▶ **What the task requires**
Please return, exactly and only, the lines beginning at the top of the entries below and ending with the line containing "developed by the</span></span>"; keep out the pictures.

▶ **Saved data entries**
══════

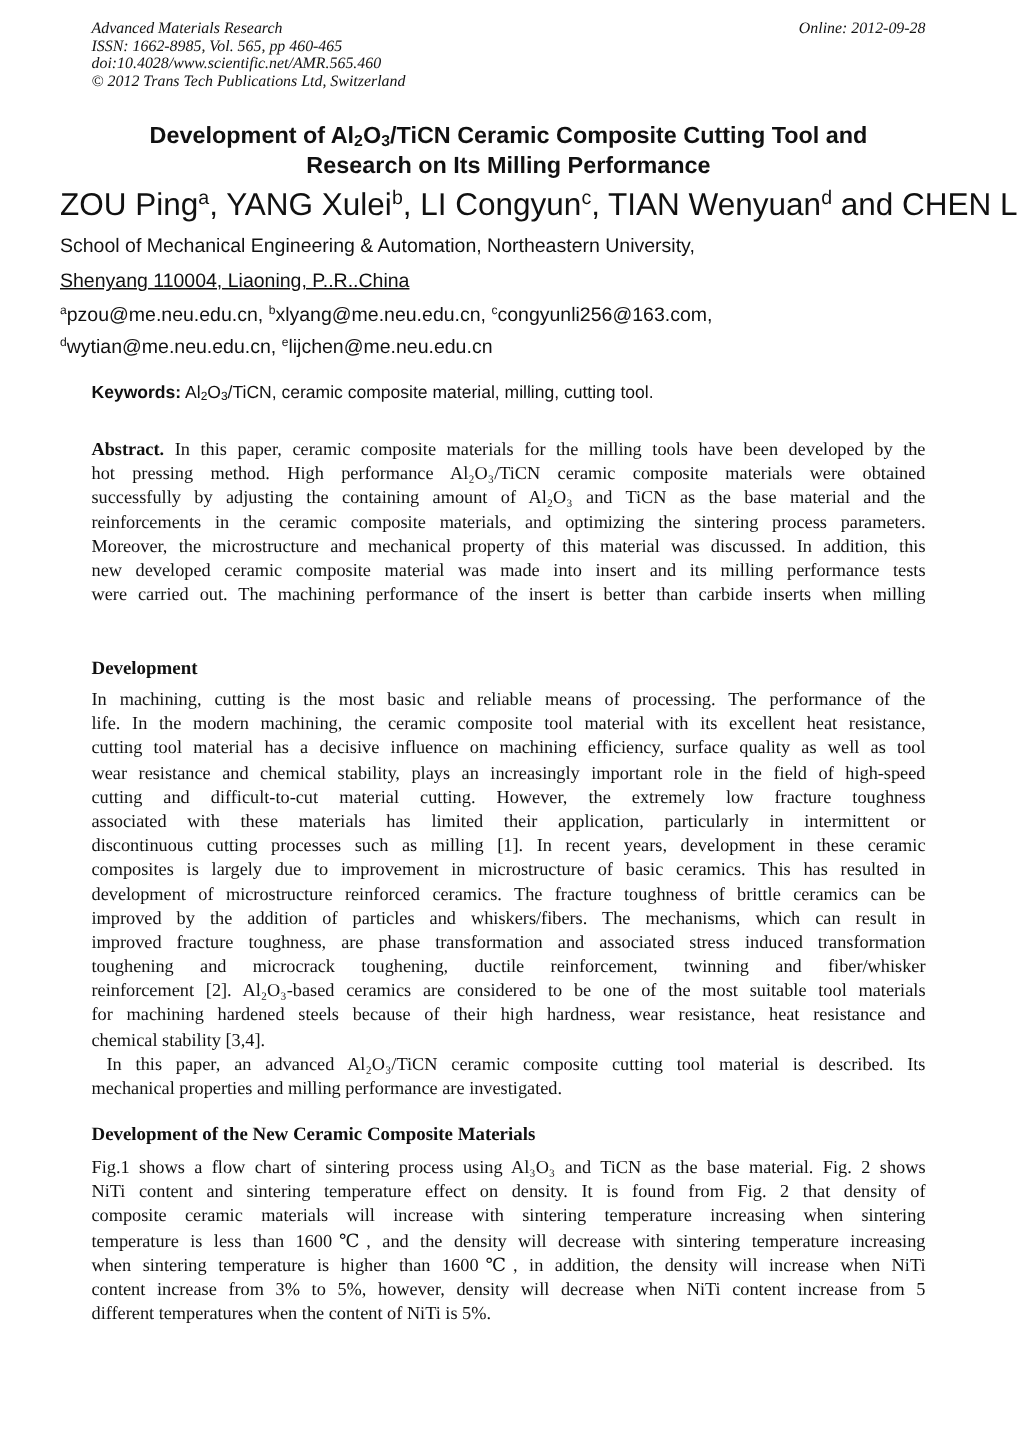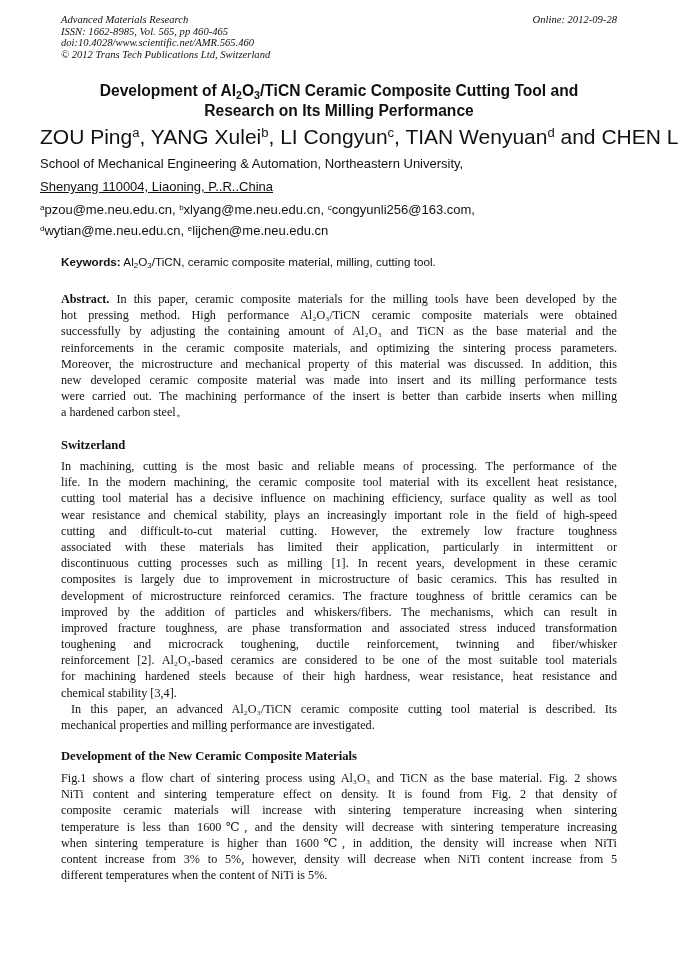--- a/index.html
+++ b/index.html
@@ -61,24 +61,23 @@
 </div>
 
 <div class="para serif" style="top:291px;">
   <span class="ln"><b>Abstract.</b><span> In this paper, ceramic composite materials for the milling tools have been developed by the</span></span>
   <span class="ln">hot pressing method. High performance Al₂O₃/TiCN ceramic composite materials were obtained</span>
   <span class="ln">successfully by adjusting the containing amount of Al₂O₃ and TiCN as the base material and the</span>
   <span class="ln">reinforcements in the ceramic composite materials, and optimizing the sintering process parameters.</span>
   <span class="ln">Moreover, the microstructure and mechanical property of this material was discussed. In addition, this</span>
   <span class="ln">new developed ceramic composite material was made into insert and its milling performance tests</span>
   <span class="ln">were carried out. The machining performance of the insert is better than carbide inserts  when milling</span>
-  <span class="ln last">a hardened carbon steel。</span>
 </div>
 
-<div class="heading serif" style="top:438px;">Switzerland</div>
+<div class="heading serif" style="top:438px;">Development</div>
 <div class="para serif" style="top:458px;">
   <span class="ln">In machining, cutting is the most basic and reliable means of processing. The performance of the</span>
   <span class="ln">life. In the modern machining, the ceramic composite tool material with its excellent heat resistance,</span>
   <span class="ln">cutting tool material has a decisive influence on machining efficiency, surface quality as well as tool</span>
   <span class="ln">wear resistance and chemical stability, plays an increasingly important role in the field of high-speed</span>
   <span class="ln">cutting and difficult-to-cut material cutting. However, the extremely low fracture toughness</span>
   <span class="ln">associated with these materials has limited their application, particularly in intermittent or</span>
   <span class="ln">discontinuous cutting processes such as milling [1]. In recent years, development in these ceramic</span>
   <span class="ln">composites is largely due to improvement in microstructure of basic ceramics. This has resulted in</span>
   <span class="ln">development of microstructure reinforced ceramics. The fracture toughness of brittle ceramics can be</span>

══════

▶ **Solution**
--- a/index.html
+++ b/index.html
@@ -61,24 +61,23 @@
 </div>
 
 <div class="para serif" style="top:291px;">
   <span class="ln"><b>Abstract.</b><span> In this paper, ceramic composite materials for the milling tools have been developed by the</span></span>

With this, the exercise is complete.